虫子「でも、この卵が3パックじゃなくて1パックだったら、こんな喧嘩になる事もなかったじゃない?そうでしょ?」
  耐え切れなくなって、渋々口を動かす麦夫。

麦夫「“だって”も“でも”も、聞きたくなかった…。僕は言い訳する女も嫌いだ…。虫子にはそんな女になって
 欲しくなかったのに…」
   ハッとして、狼狽する虫子。

虫子「ああああああああああああああああああああーーーーーーーーーーーーー!!!!!!!!!!!!!!!
 御免なさ〜〜〜〜〜いっ!!!!!!!!!!!!!!!!!!わ、私、うろたえてしまって、つい…」
麦夫「…もう、いいんだ。…この話はもう終わりにしよう。…よし、今日は取り合えず、卵料理のフルコースだな…。
 オムレツに玉子焼きに、目玉焼き、後は〜…ゆで卵に炒り卵。僕のレパートリーじゃこれくらいだな…。アハハハハ…」
   力なく笑う麦夫。

虫子「……最高のフルコースじゃな〜い?ぜひ頂くわ。もう私もお腹ペコペコよ〜。大急ぎで作ってね。
 麦夫の手料理なんていつぶりかしら?楽しみだわ〜」
   空元気で答える虫子。

麦夫「よ〜し。
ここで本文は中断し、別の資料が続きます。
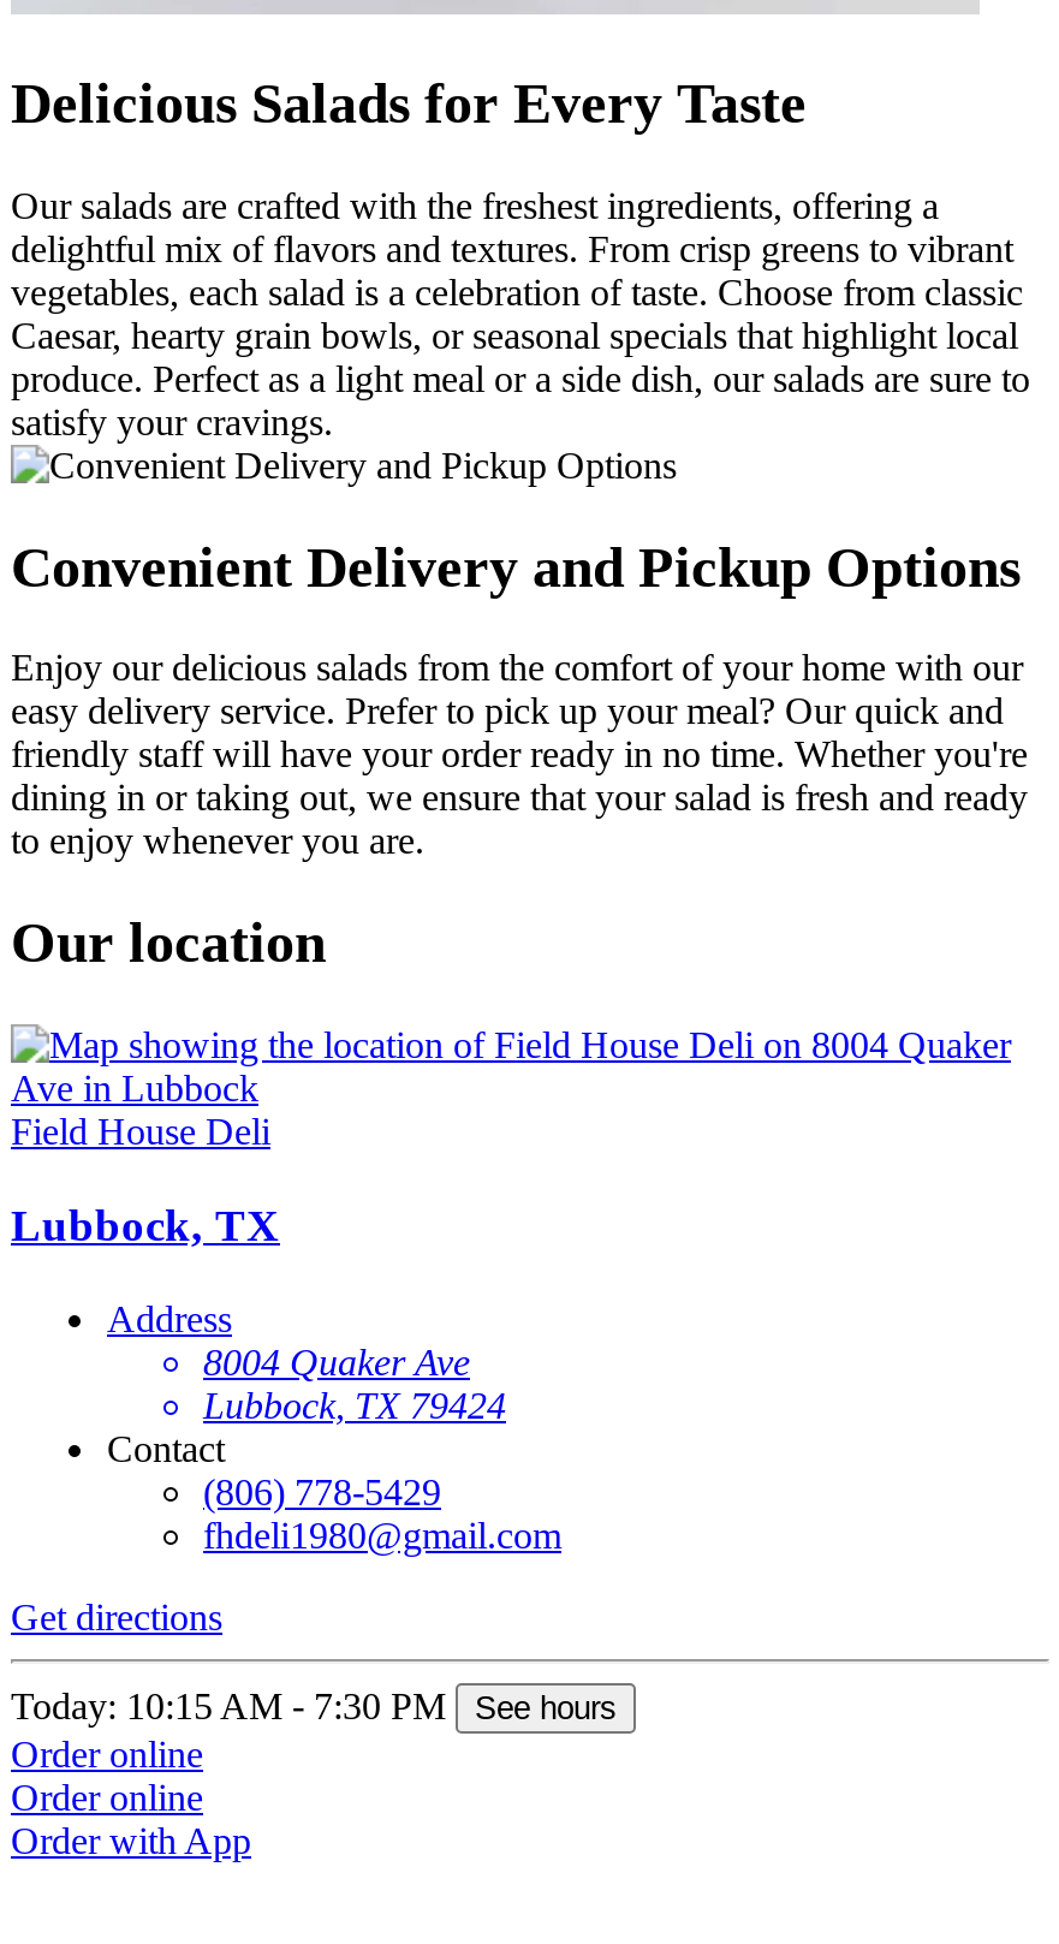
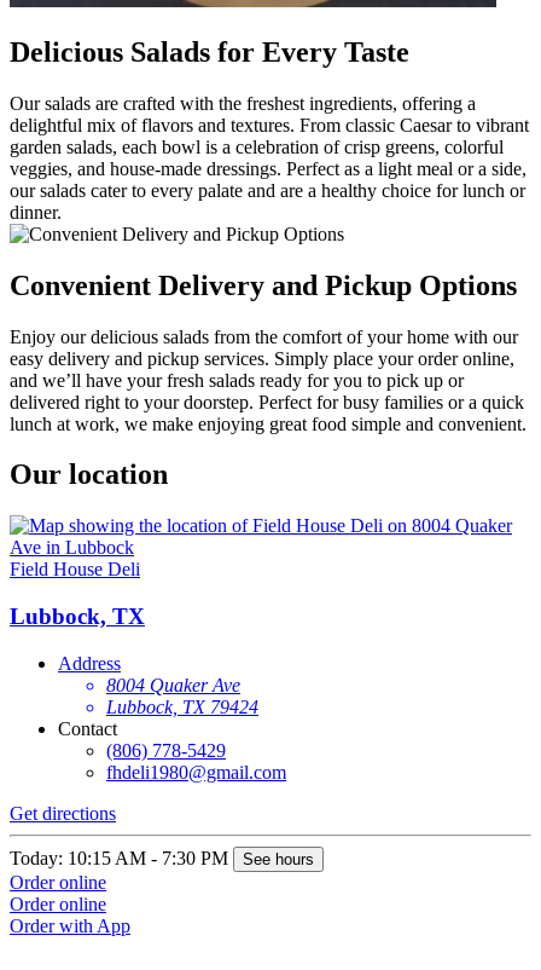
[11,228,1030,442] delightful mix of flavors and textures. From crisp greens to vibrant | vegetables, each salad is a celebration of taste. Choose from classic | Caesar, hearty grain bowls, or seasonal specials that highlight local | produce. Perfect as a light meal or a side dish, our salads are sure to | satisfy your cravings. -> [10,115,529,222] delightful mix of flavors and textures. From classic Caesar to vibrant | garden salads, each bowl is a celebration of crisp greens, colorful | veggies, and house-made dressings. Perfect as a light meal or a side, | our salads cater to every palate and are a healthy choice for lunch or | dinner.
[11,691,1028,862] easy delivery service. Prefer to pick up your meal? Our quick and | friendly staff will have your order ready in no time. Whether you're | dining in or taking out, we ensure that your salad is fresh and ready | to enjoy whenever you are. -> [10,348,527,434] easy delivery and pickup services. Simply place your order online, | and we’ll have your fresh salads ready for you to pick up or | delivered right to your doorstep. Perfect for busy families or a quick | lunch at work, we make enjoying great food simple and convenient.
腕によりを掛けて作るぞ〜。虫子はテレビでも見てな」
虫子「分かったわ。ウフフ…」
   こうしてこの晩、卵のフルコースを食べた麦夫と虫子。虫子の擦り剥いた膝の傷口がすっかり乾いている。

○就寝前
   いつものように布団を2組横に並べて寝ている麦夫と虫子。

虫子「…麦夫、まだ起きてる?」
麦夫「…ああ。まだ起きてるよ、どうかしたのかい?」
虫子「…今日は御免ね…」
麦夫「いいんだよ。僕も熱くなり過ぎた…。ゴメン…」
虫子「お互い様ね…」
麦夫「明日の朝は、卵掛けご飯だな。」
虫子「…そうね。当分卵料理が続くわね…」
麦夫「卵料理のヴァリエーションを増やさなくちゃな…」
虫子「そうね…。明日、パート先の同僚に麺子って言う料理の上手い子がいるから、聞いてみるわ…」
麦夫「へぇ〜。じゃあ、僕も明日、仕事の帰りに本屋に寄って、調べてくるよ」
虫子「そうして貰えると助かるわ〜。お願いね」
麦夫「任しとけって…。じゃあ…、おやすみ…」
虫子「…おやすみ、麦夫。…デヘッ」

   こうして、麦夫と虫子の1日が今日も終わる。